You’ve just given birth to your baby and you’re on cloud nine. Unfortunately, you never imagined that the milk flow could be so unpleasant. Your breasts are swollen and sore. You’ve chosen not to breastfeed your baby and you don’t know how to relieve yourself. Don’t worry. The milk production will eventually dry up. Here are some explanations.
How does the milk flow happen?
Throughout your pregnancy, your breasts are preparing for lactation. They produce colostrum, which will feed your baby at first. You may have noticed some colostrum loss in late pregnancy. If you choose to welcome your baby or breastfeed, this is the fluid your baby will receive for the first few days.
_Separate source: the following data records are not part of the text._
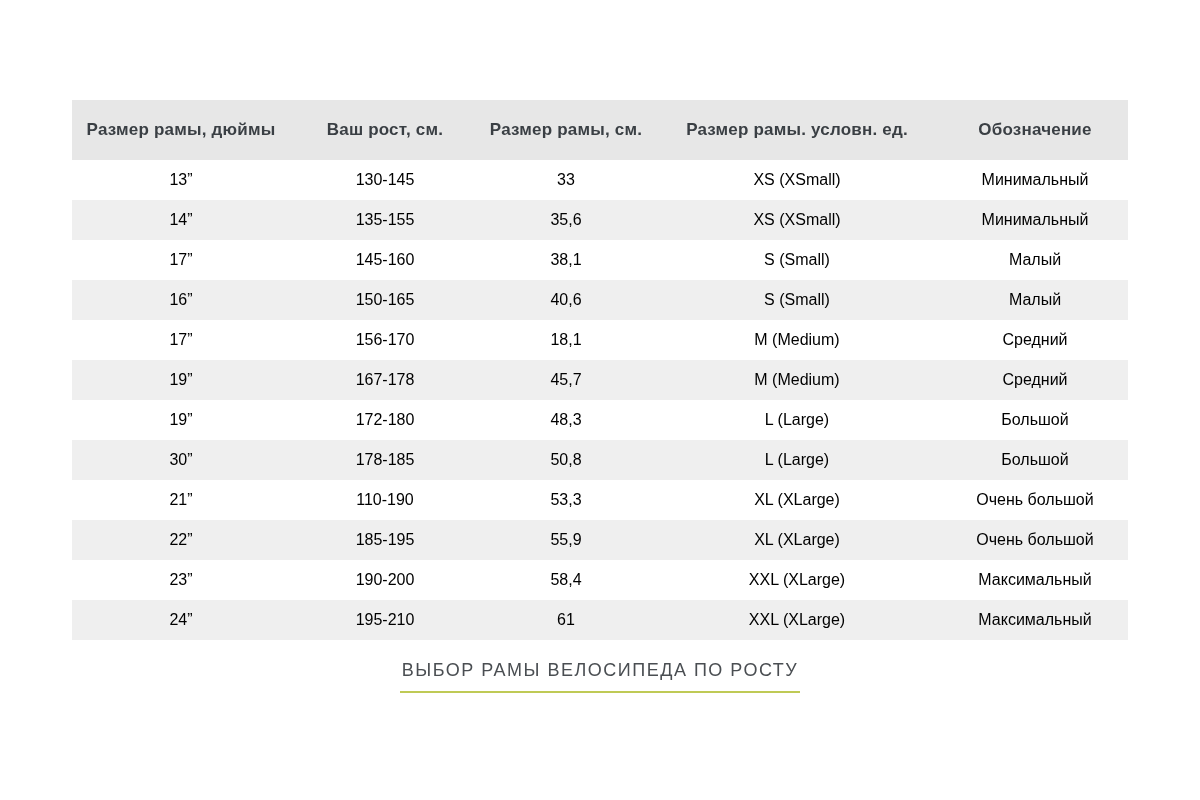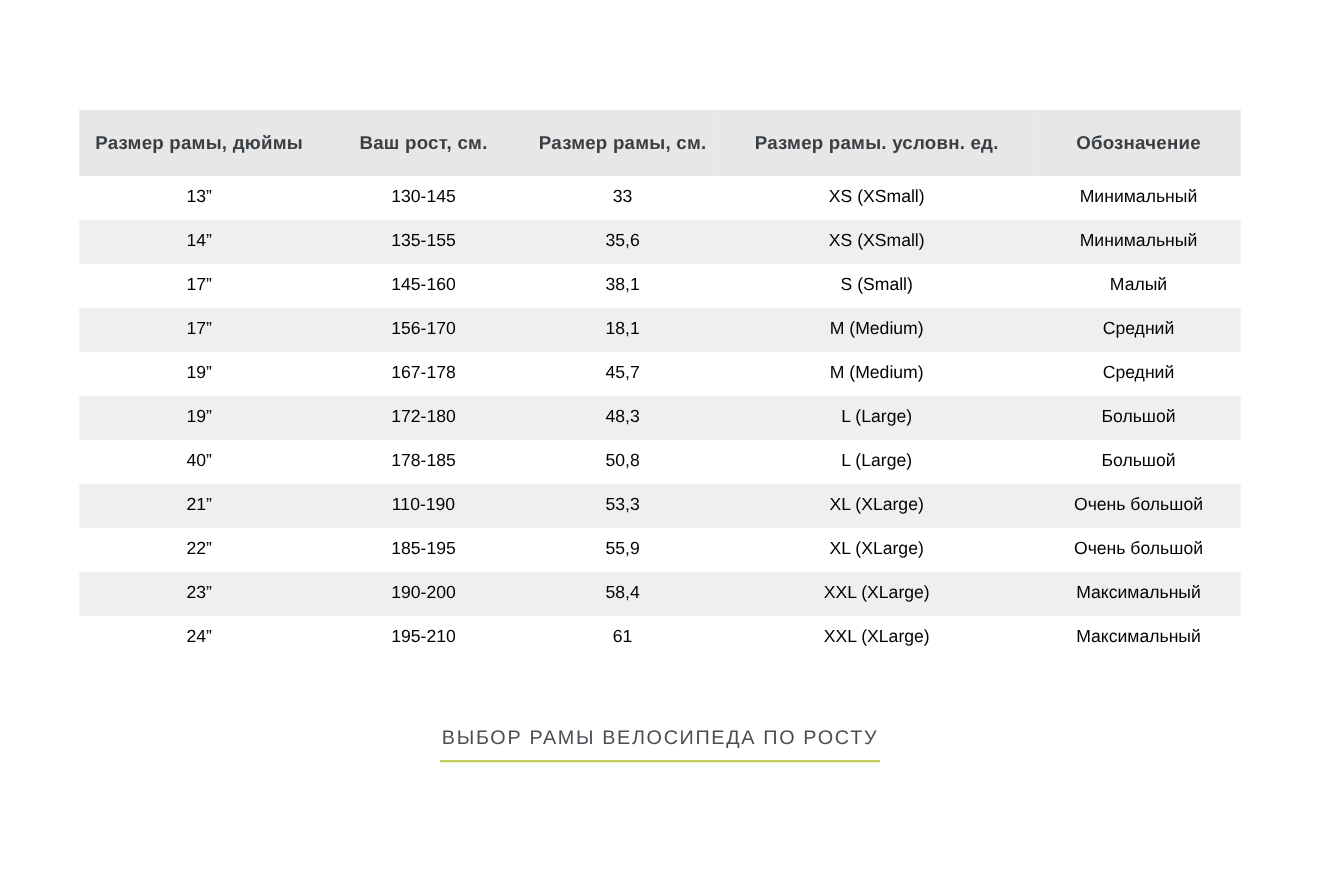--- a/index.html
+++ b/index.html
@@ -118,6 +118,13 @@
             <td>Малый</td>
           </tr>
           <tr>
+            <td>16”</td>
+            <td>150-165</td>
+            <td>40,6</td>
+            <td>S (Small)</td>
+            <td>Малый</td>
+          </tr>
+          <tr>
             <td>17”</td>
             <td>156-170</td>
             <td>18,1</td>

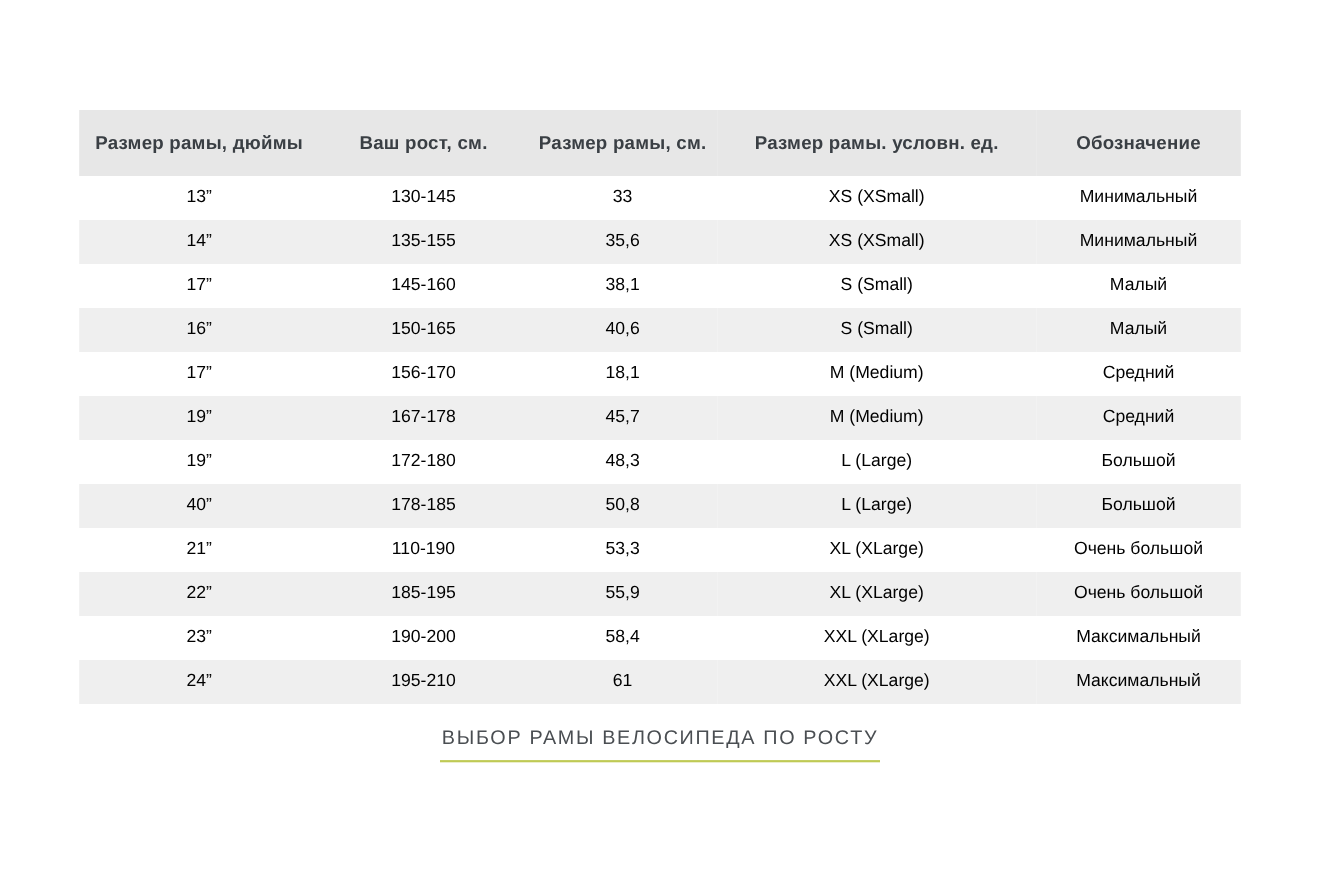--- a/index.html
+++ b/index.html
@@ -146,7 +146,7 @@
             <td>Большой</td>
           </tr>
           <tr>
-            <td>40”</td>
+            <td>30”</td>
             <td>178-185</td>
             <td>50,8</td>
             <td>L (Large)</td>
After delivery, the drop in hormone levels will cause the production of prolactin, the lactation hormone. In only 3 or 4 days (sometimes more in the case of a C-section), the transition milk will replace the colostrum. Your breasts will become much larger and tighter. You can go up a bra size or more! Some women will experience their milk coming in just fine, while others will feel like their breasts are literally exploding. It can be very painful, especially if you can’t relieve yourself by nursing your baby.
When does it stop?
If you are breastfeeding your baby, milk production will be stimulated and your milk supply will be enhanced. On the other hand, you can relieve yourself by breastfeeding your child or by expressing your milk. This will prevent painful engorgement.
If you are not breastfeeding your baby or if you are simply giving the welcome feed, you will still have a rush of milk, sometimes as impressive as a nursing mother. Unfortunately, you won’t be able to soothe yourself by nursing your baby or using a breast pump. Using a breast pump will stimulate your lactation and keep your milk supply going.
Without action on your part and without stimulation of the mammary glands, your milk production should dry up within 15 days and your breasts should return to their normal size. If you experience severe pain and fever, do not hesitate to consult your doctor. It could be mastitis, an inflammation related to the stagnation of milk in the mammary glands.
What can you do to get relief?
Nowadays, doctors no longer prescribe treatments to stop milk coming in because they have too many side effects. To stop milk coming in, natural methods are to be preferred. First of all, you should avoid stimulating your breasts (no feedings, no breast pump) and wear a bra with good support, day and night. You can then drink mint, parsley or sage infusions several times a day, as these plants have the reputation of blocking the rise of milk.
As for pain, don’t hesitate to ask your doctor to prescribe painkillers such as paracetamol or ibuprofen. If you are a fan of natural methods, you can also use cabbage leaf or green clay poultices on your chest.
To relieve yourself, applying cold to your tense and painful breasts can be beneficial. For example, you can put compresses that you have previously placed in the freezer in your bra. And to relieve some of the congestion in your breasts, don’t hesitate to apply a jet of warm water to your breasts and express a little milk manually.
What should I do to stop my milk coming in?
You’ve probably heard that our grandmothers used to bandage their breasts to stop milk production. Today we know that not only does this method not stop lactation earlier, but also that bandaging the breasts is very painful.
It is also common to hear that the amount of fluid taken in after giving birth should be reduced in order to limit milk production. However, after giving birth, the mother is recovering and must be properly hydrated. Drinking water is essential even when you are not breastfeeding! It is therefore out of the question to drink too much water unnecessarily.